Late summer, Queen Ann’s lace, but not the Lusitania

Figure 1 - Queen Ann's lace at Lusitania Meadow, Cambridge, MA. (c) DE Wolf 2014.

Figure 1 – Queen Ann’s lace at Lusitania Meadow, Cambridge, MA. (c) DE Wolf 2014.

As I have mentioned we are in the last glory days of summer. It is just over a week before the Equinox, the point when the Sun crossed the celestial equator and is midway between its highest point in the sky and its lowest, and this bathes us in a magical September light.

The hot days of July and August have browned the world just a bit. But late summer’s coolness has revived the flowers, particularly the roses. These are now displaying one last beautiful burst before winter.

All summer I have been walking at noontime at the Fresh Pond Reserve in Cambridge, watching the birds, especially the green herons at Black’s Nook and admiring the water and the wild flowers. Every path off of the pond’s perimeter takes you somewhere unique, interesting, and beautiful. Every locale slowing metamorphoses with the calendar’s progression.

I have been particularly intrigued by a place called Lusitania Field or Meadow. This is just a magnificent wildflower garden, just left, or so it would seem, to the whims of nature. But I suspect the hand of the volunteer keepers of the reserve are at work here. Tall masses of daisies, black-eyed Suzies, golden rods, and Queen Ann’s lace abound. Unlike most of the reserve this meadow is subject to an intense sunlight and as a result is a favorite spot for sitting on a bench and having lunch or pushing baby strollers. Dogs chase balls, and yesterday I watched a man submerge himself in grass and flowers retrieving a tennis ball for a grateful terrier. The man emerged covered in nettles and probably ticks.

The Queen Ann’s lace has mostly shriveled up to intricate spheres of withered plant tissue, and yesterday I was struck enough by one of these to attempt to photograph it despite the fact that I had “the wrong lens” with me, my 70 to 200mm and no monopod. This is shown in Figure 1. To my view it came out pretty well, and the shallow depth of focus gave me some lovely bokeh. I am hoping in a small way that it captures the light of September and the gentle warmth of the day. I have used a subtle sepia tone.

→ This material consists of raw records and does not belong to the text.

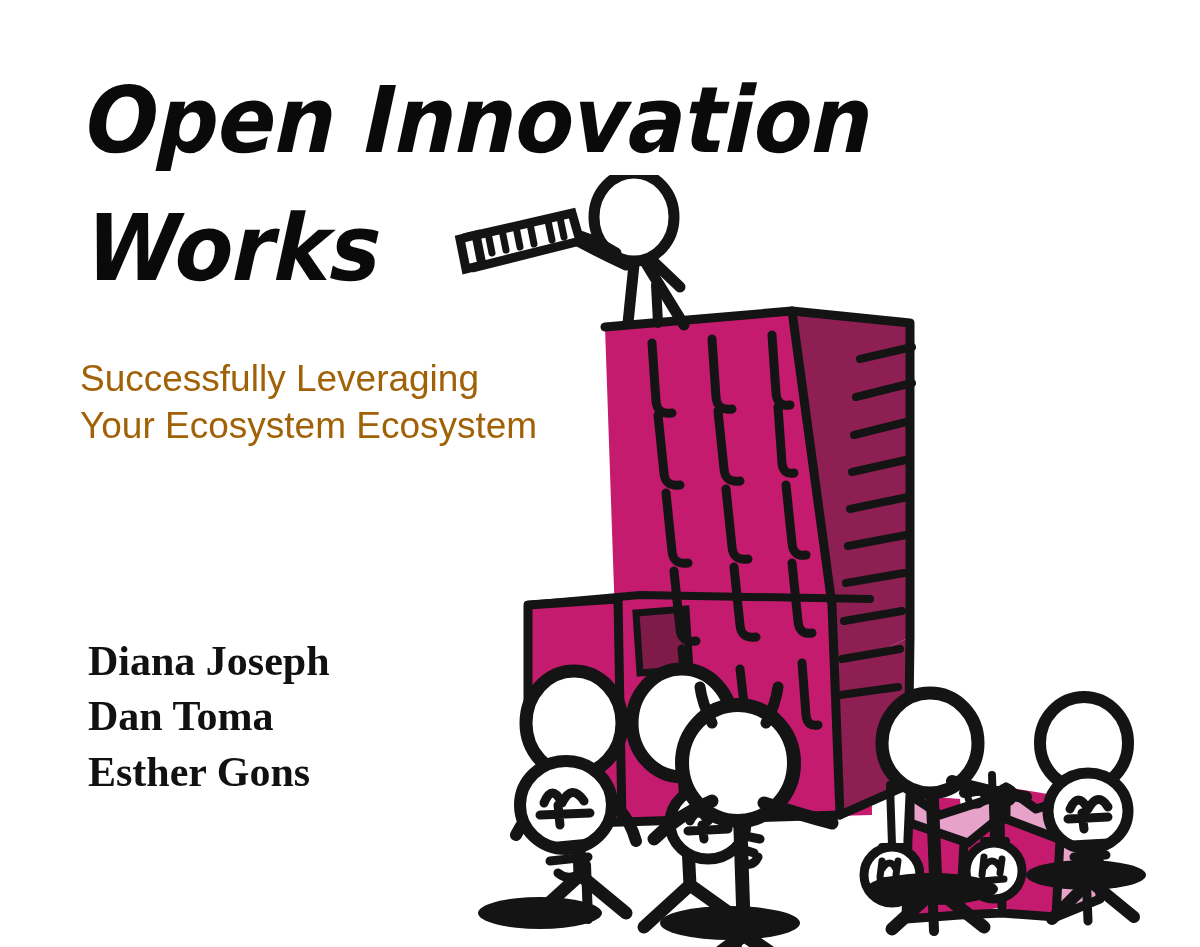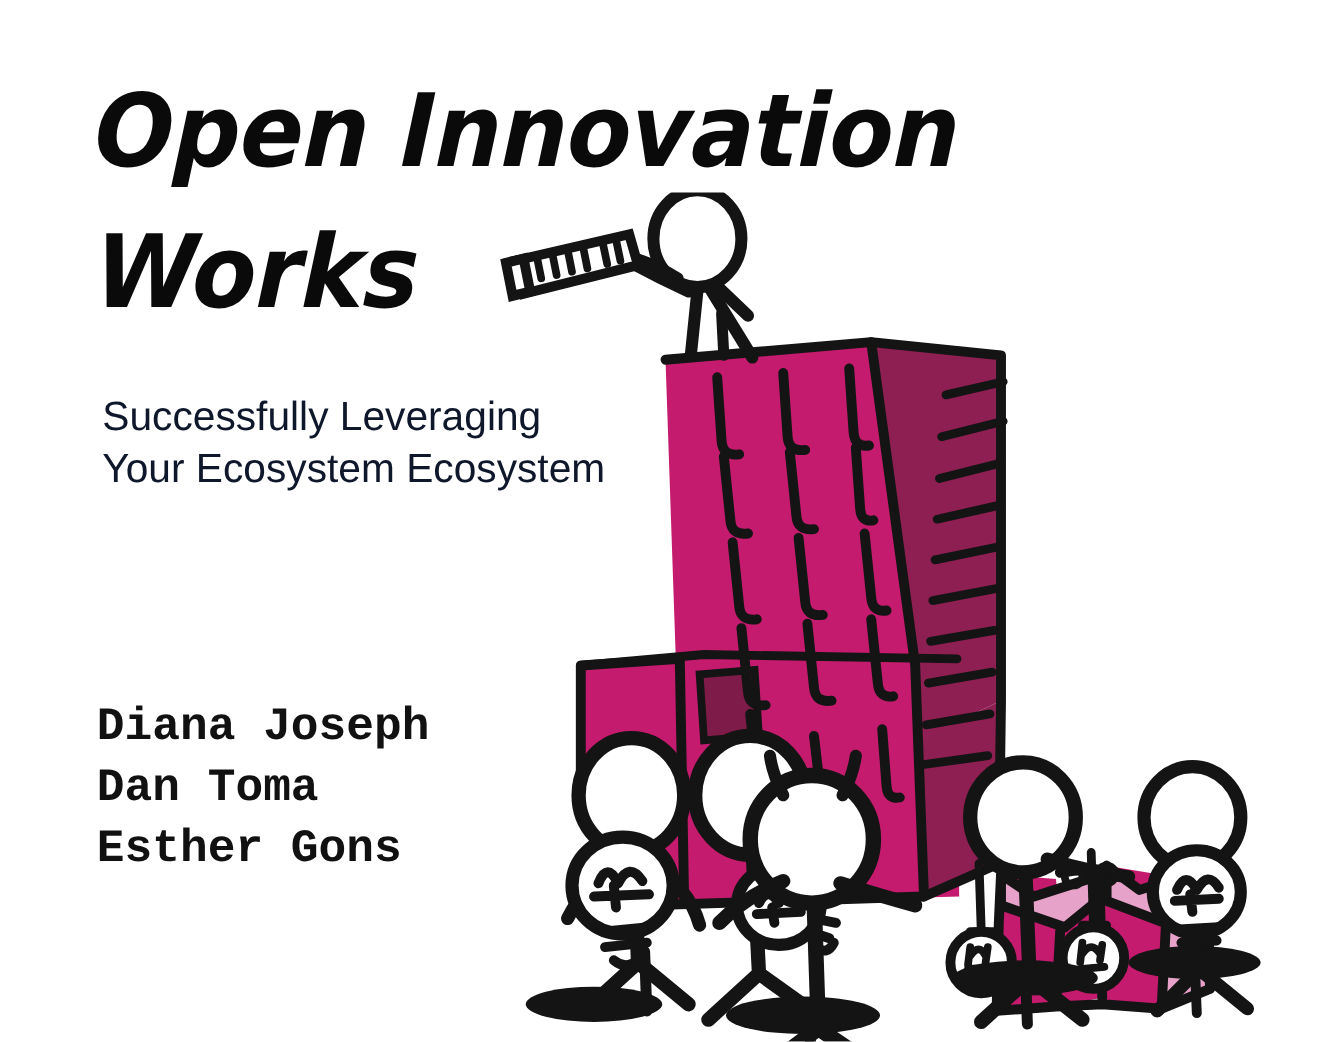--- a/index.html
+++ b/index.html
@@ -54,13 +54,13 @@
 
   #subtitle {
     position: absolute;
-    left: 93px;
+    left: 80px;
     top: 355px;
     width: 500px;
     font-family: "Liberation Sans", sans-serif;
     font-size: 37px;
     line-height: 1.28;
-    color: #0f172a;
+    color: #a16207;
     font-weight: 400;
     pointer-events: auto;
   }

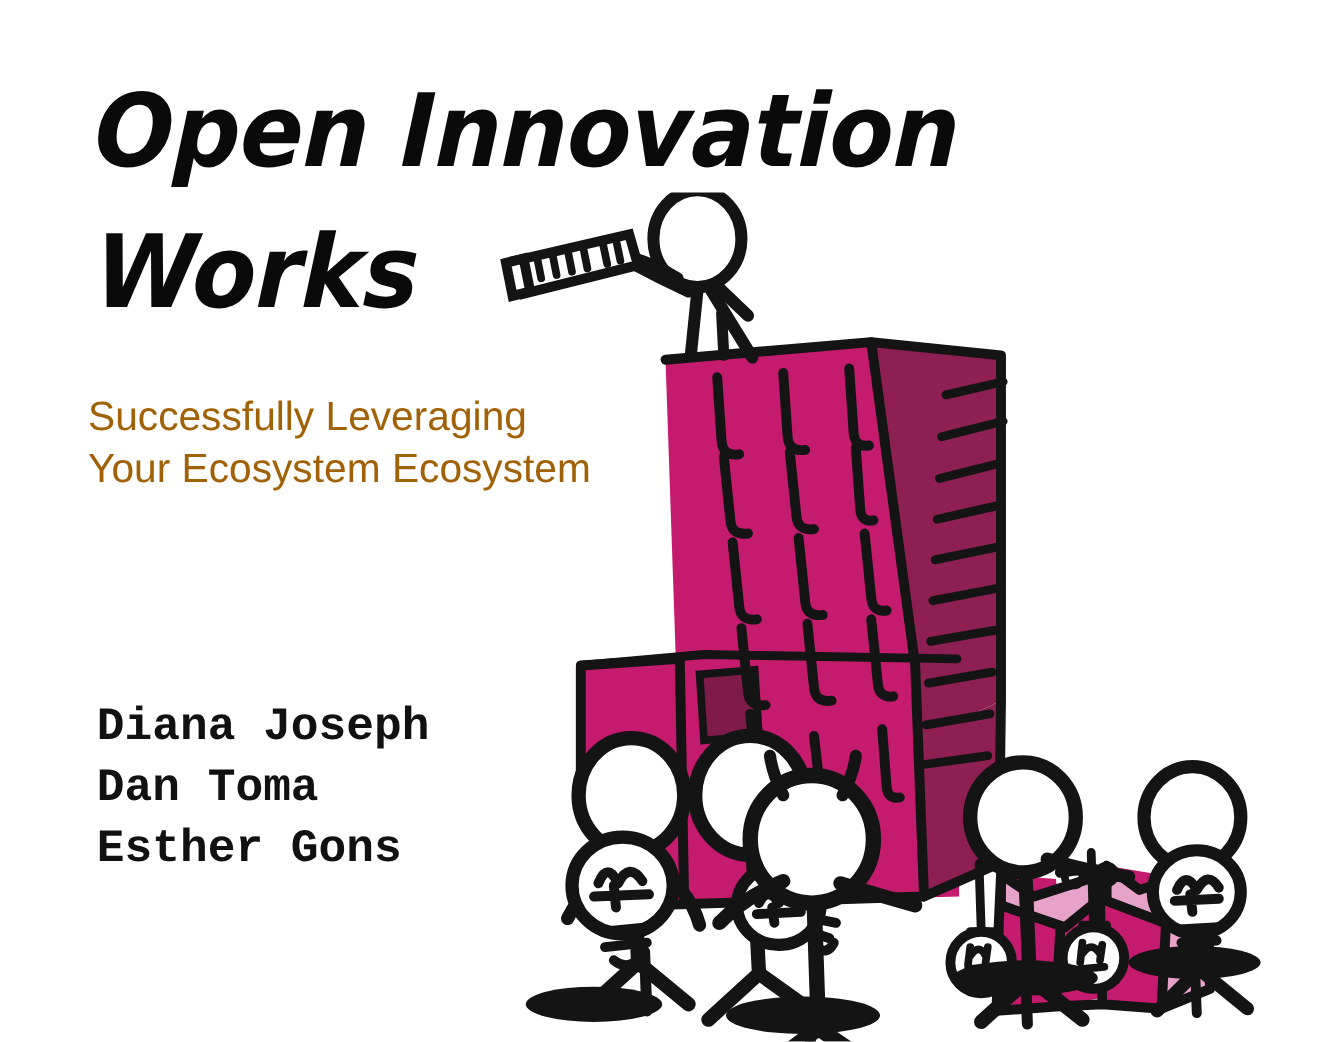--- a/index.html
+++ b/index.html
@@ -70,7 +70,7 @@
     position: absolute;
     left: 88px;
     top: 634px;
-    font-family: Liberation Mono, monospace;
+    font-family: Liberation Serif, serif;
     font-size: 42px;
     line-height: 1.32;
     font-weight: bold;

All summer long I have been laboring under the misbelief that Lusitania Meadow was named in memory of the souls lost on the Lusitania. You can search online the Cambridge newspapers of the day and read the scathing editorials about the brutality of the event. I imagined the sober citizens cantabrigiensis gathered solemnly back in 1915 dedicating this field to the victims and swearing to never forget. Not so, it turns out.

It seems that the word has a common origin with the name of the fated ship. Both are named after Hispania Lusitania, the ancient Iberian Roman province that included all of modern Portugal south of the Douro river and part of modern Spain. The name derives from the Lusitani or Lusitanian people who inhabited this region. There is a proud tradition in Massachusetts of Portuguese speaking peoples, starting with a wave of immigrants from Portugal who came in the nineteenth century to work in the textile mills of Massachusetts, then the capital of America’s industrial revolution, and continuing to the Brazilian of today . I should also perhaps mention the Portuguese who “secretly” fished George’s Bank for cod as early as the fifteenth century. The Portuguese in America formed societies referred to as Lusitania Social Clubs and it is believed that men from this club in the 1970’s cleared the land to use it as a soccer field.

Somehow this story does not diminish the place. History, after all, is history, and every place has its own traditions. I marvel for a while at the wildflowers and then move on.